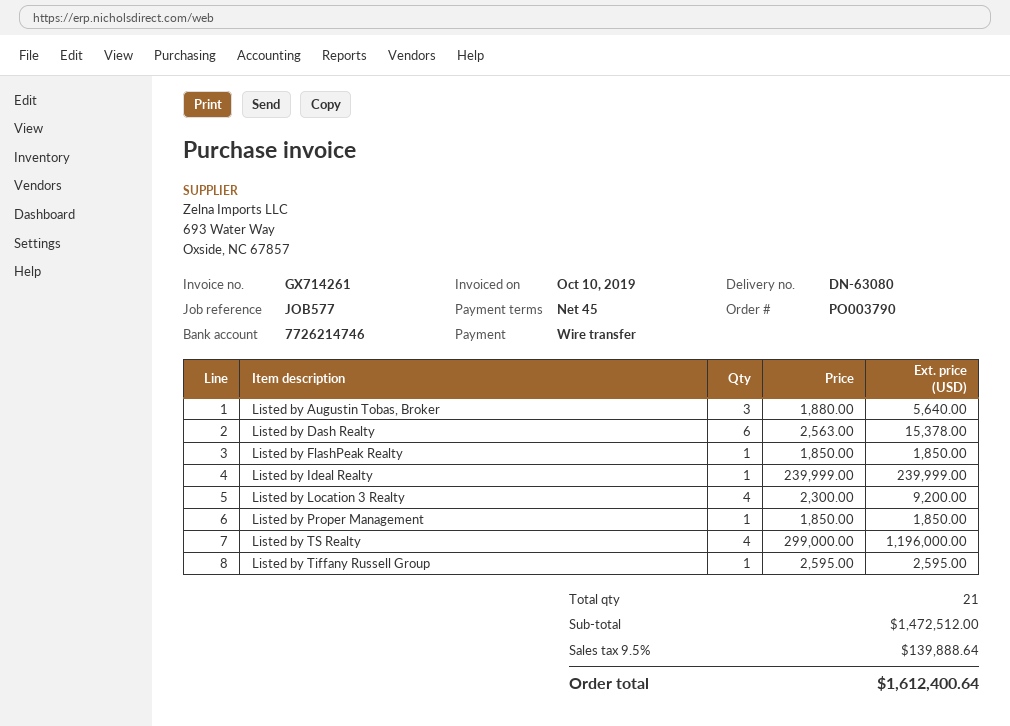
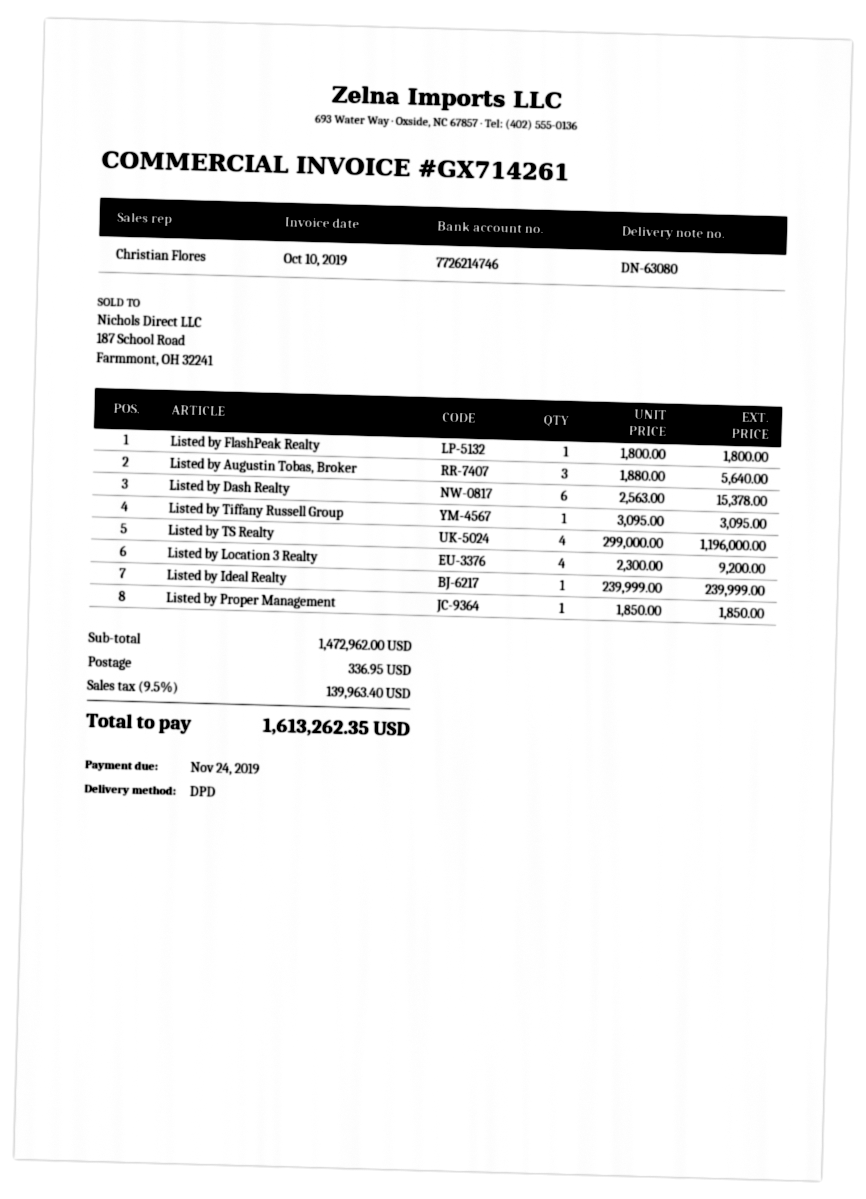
Listed by FlashPeak Realty: 1 x 1850.00 = 1850.00 -> 1 x 1800.00 = 1800.00
Listed by Tiffany Russell Group: 1 x 2595.00 = 2595.00 -> 1 x 3095.00 = 3095.00
subtotal: 1472512.00 -> 1472962.00
shipping: none -> 336.95
tax: 9.5% = 139888.64 -> 9.5% = 139963.40
total: 1612400.64 -> 1613262.35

- _WHAT NEEDS TO BE DONE_
Give back the whole listing exactly, without pictures.

- _OUTPUT OF THE EXERCISE_
Listed by FlashPeak Realty: 1 x 1850.00 = 1850.00 -> 1 x 1800.00 = 1800.00
Listed by Tiffany Russell Group: 1 x 2595.00 = 2595.00 -> 1 x 3095.00 = 3095.00
subtotal: 1472512.00 -> 1472962.00
shipping: none -> 336.95
tax: 9.5% = 139888.64 -> 9.5% = 139963.40
total: 1612400.64 -> 1613262.35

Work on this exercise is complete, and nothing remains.